NAEP Technical DocumentationMerging Files

Prior to merging, preparation of the files is performed and includes the following tasks:

  1. Files are separated by subject area to improve maintenance and efficiency.
  2. The files are restructured, eliminating unused (blank) areas to reduce the size of the files.
  3. In cases where students chose not to respond to an item, the missing responses are recoded as either "omit" or "not reached."
  4. A school file is created from the school questionnaire file (provided by Contractor 1) and can be associated with a student record in order to report school information for students.

Following the reorganization of data files, the following merging steps take place:

  1. Final student data are merged with student-level sampling information, including student-level weights, received from the NAEP Sampling and Data Collection (SDC) contractor. Similarly, the school data are merged with the school-level sampling information, including school-level weights, received from the SDC contractor.
  2. The resulting file is then merged with the students with disabilities/English learners (SD/EL) questionnaires and teacher questionnaire data.

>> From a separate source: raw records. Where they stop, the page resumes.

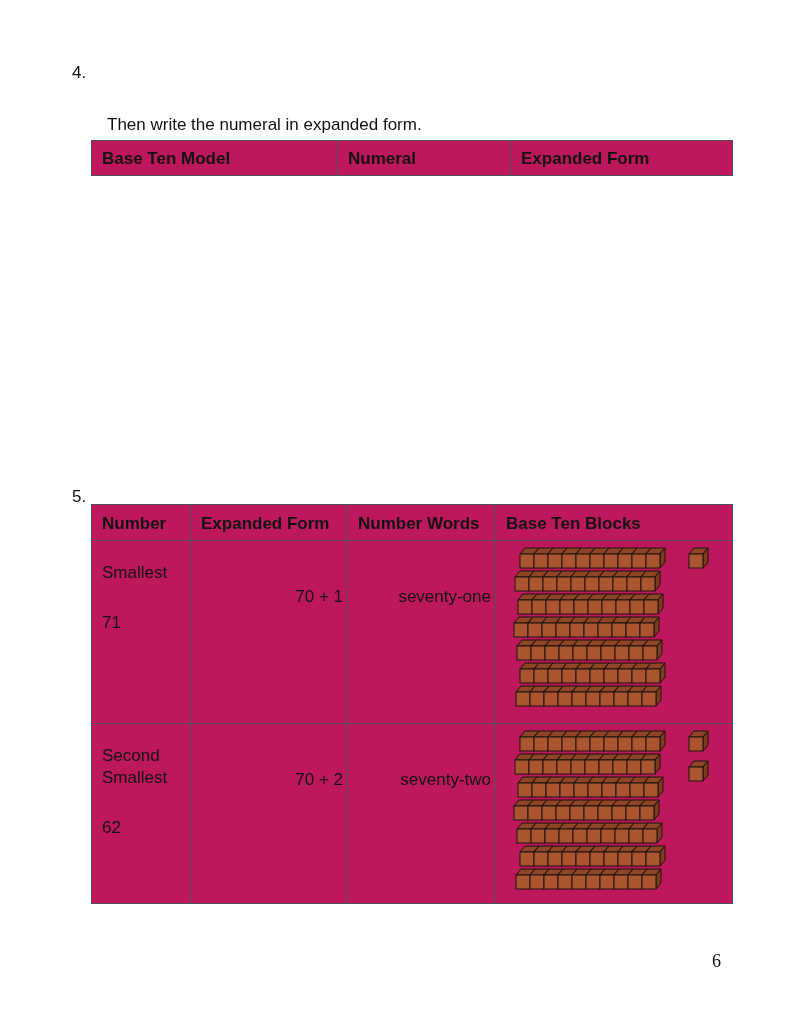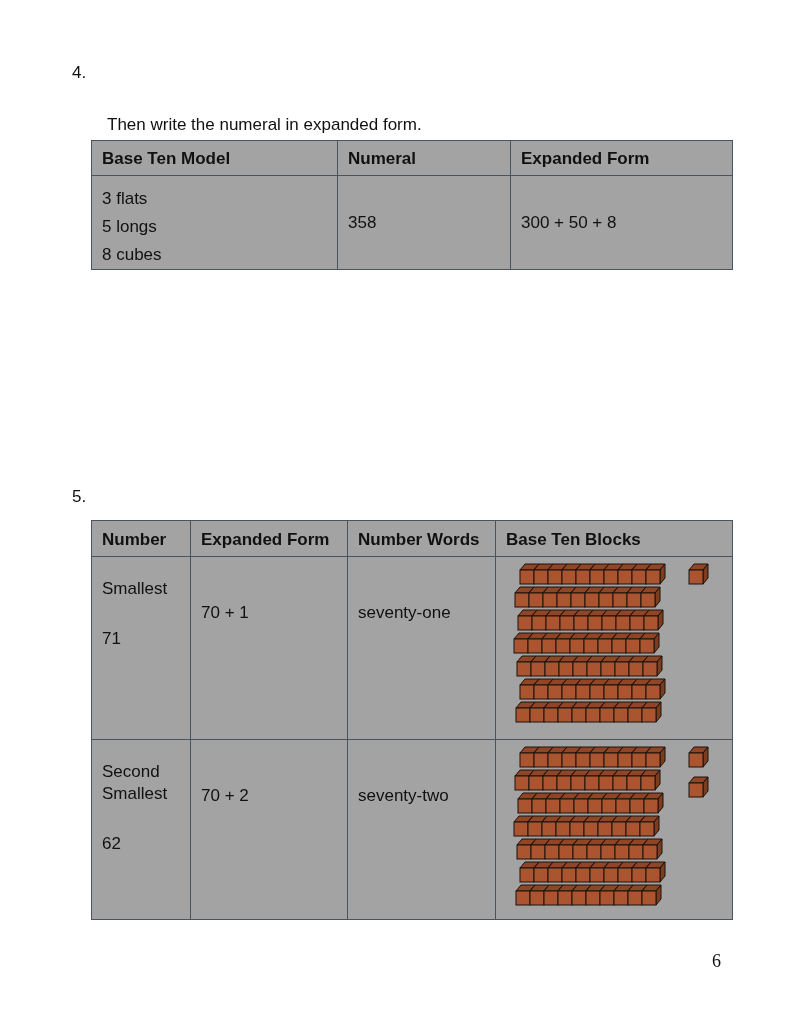"Base Ten Model" table.wtable { background: #a3a3a3 -> #be185d }
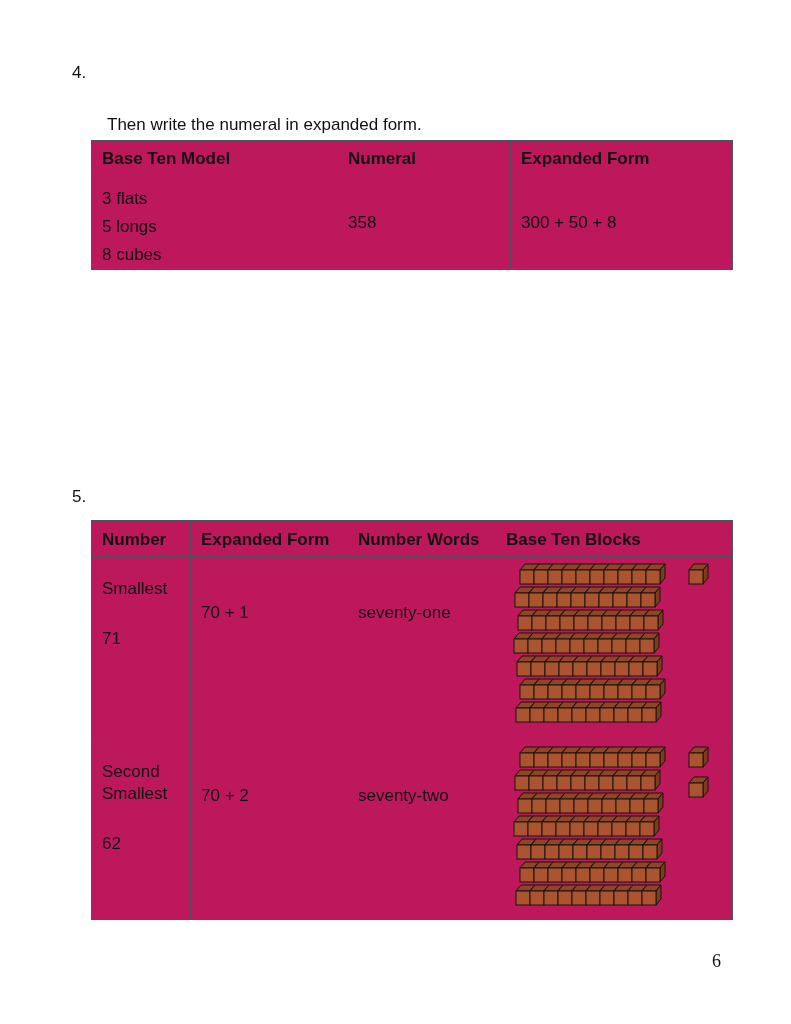"3 flats" tr { html: <tr> <td> <div>3 flats</div> <div>5 longs</div> <div>8 cubes</div> </td> <td>358</td> <td>300 + 50 + 8</td> </tr> -> none }
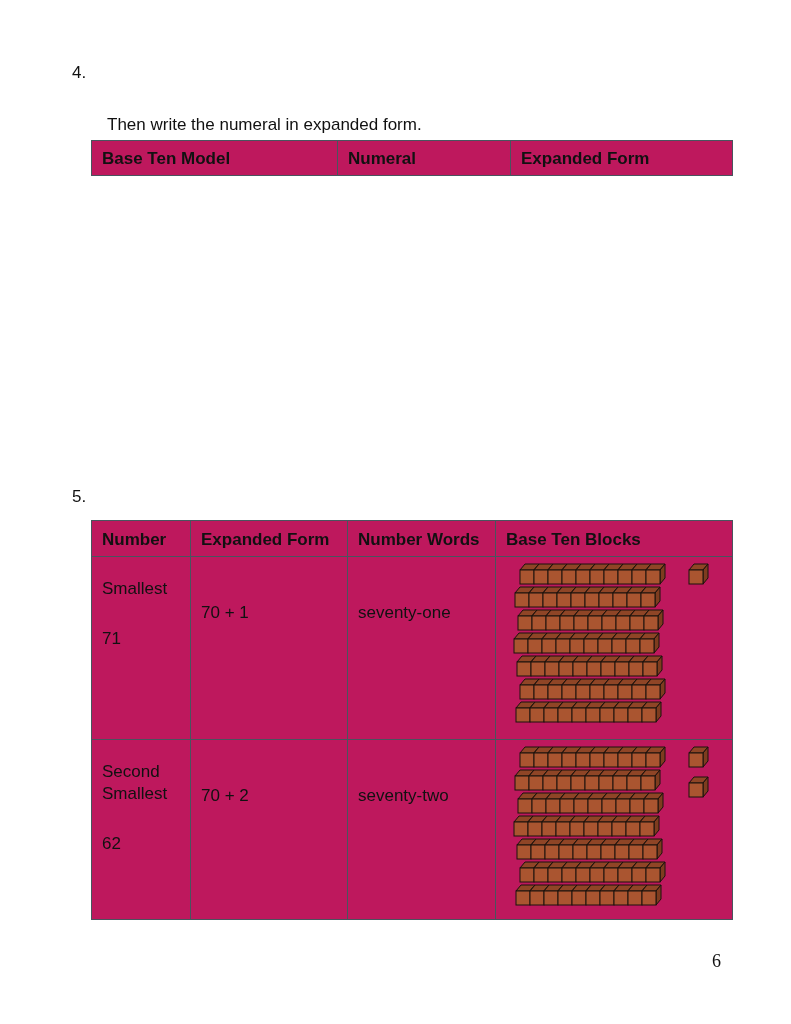"Number" .t2 { top: 520px -> 504px }
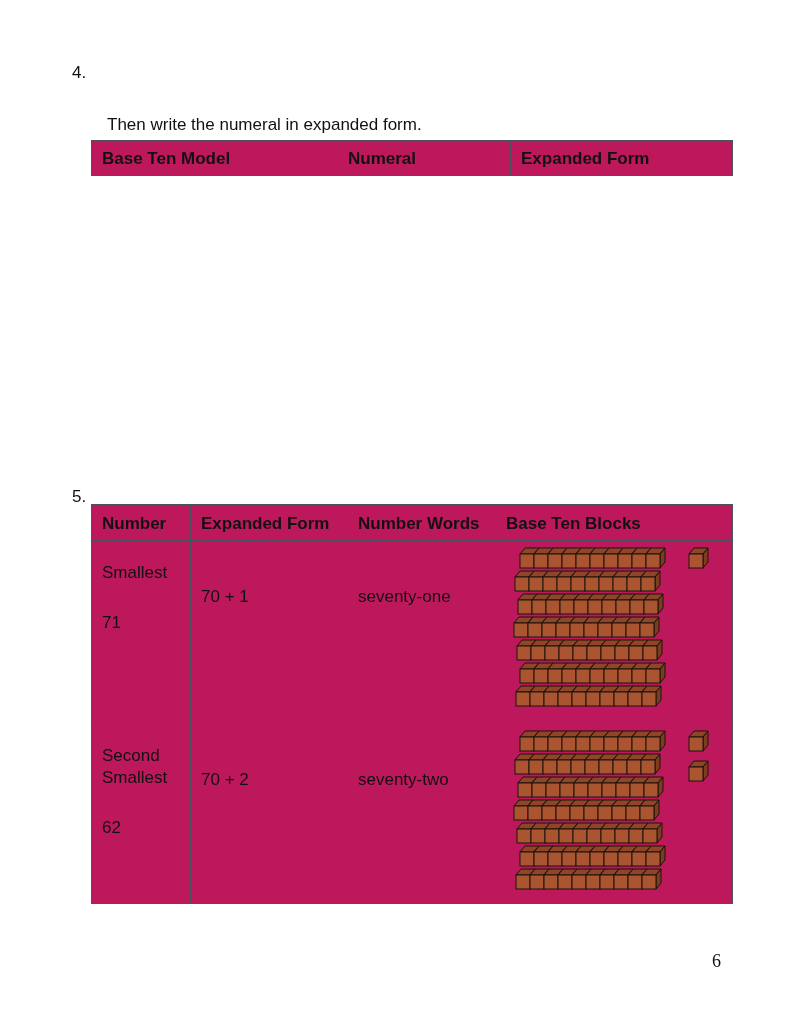"70 + 1" .t2 .val-cell { text-align: none -> right }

The matching criteria used in these steps are:

  • When matching files involving student level data, a 10-digit booklet or digital test form identification number is used as the primary matching criterion. For the paper-based assessments administered in NAEP prior to 2017, the first three numbers correspond to the 3-digit booklet number common to every booklet with the same blocks of items. The next six digits correspond to the 6-digit serial number unique to the booklet a student is given, and the last number is a single-digit check. For the digitally based assessments administered in NAEP beginning in 2017, the first nine digits correspond to the serial number unique to the digital test form a student is given, and the last number is a single-digit check.

     

  • The teacher data are linked to the student data by Contractor 1 through three data variables: the Federal Information Processing Standards (FIPS) code, school code, and teacher number within school. Prior to 2002, when NAEP used separate national and state samples, the teacher data could be linked to the student data through four data variables: primary sampling unit (PSU), school code, teacher number within school, and classroom period. Teacher data are added to Contractor 2's student-level database from Contractor 1's student-level teacher file using the 10-digit booklet or digital test form ID.

  • Schools can be uniquely identified through the FIPS (or PSU) codes and a sequential school code. This school ID also exists in the student-level file and thus can be used to link students to schools. Since 2002, the FIPS code has been the matching criterion used for all school data.  Prior to 2002, the PSU and school codes were used as the matching criteria for the national school data, and the FIPS code was used for state school data. Since some schools do not return a questionnaire, some of the records in the school file contain only school-identifying information.

     

  • Whenever new data values (such as composite contextual variables or plausible values) are derived, they are added to the appropriate database files using the same matching procedures described above.

School and student names are kept secure and are not included in Contractor 2's data files.



Last updated 02 November 2022 (SK)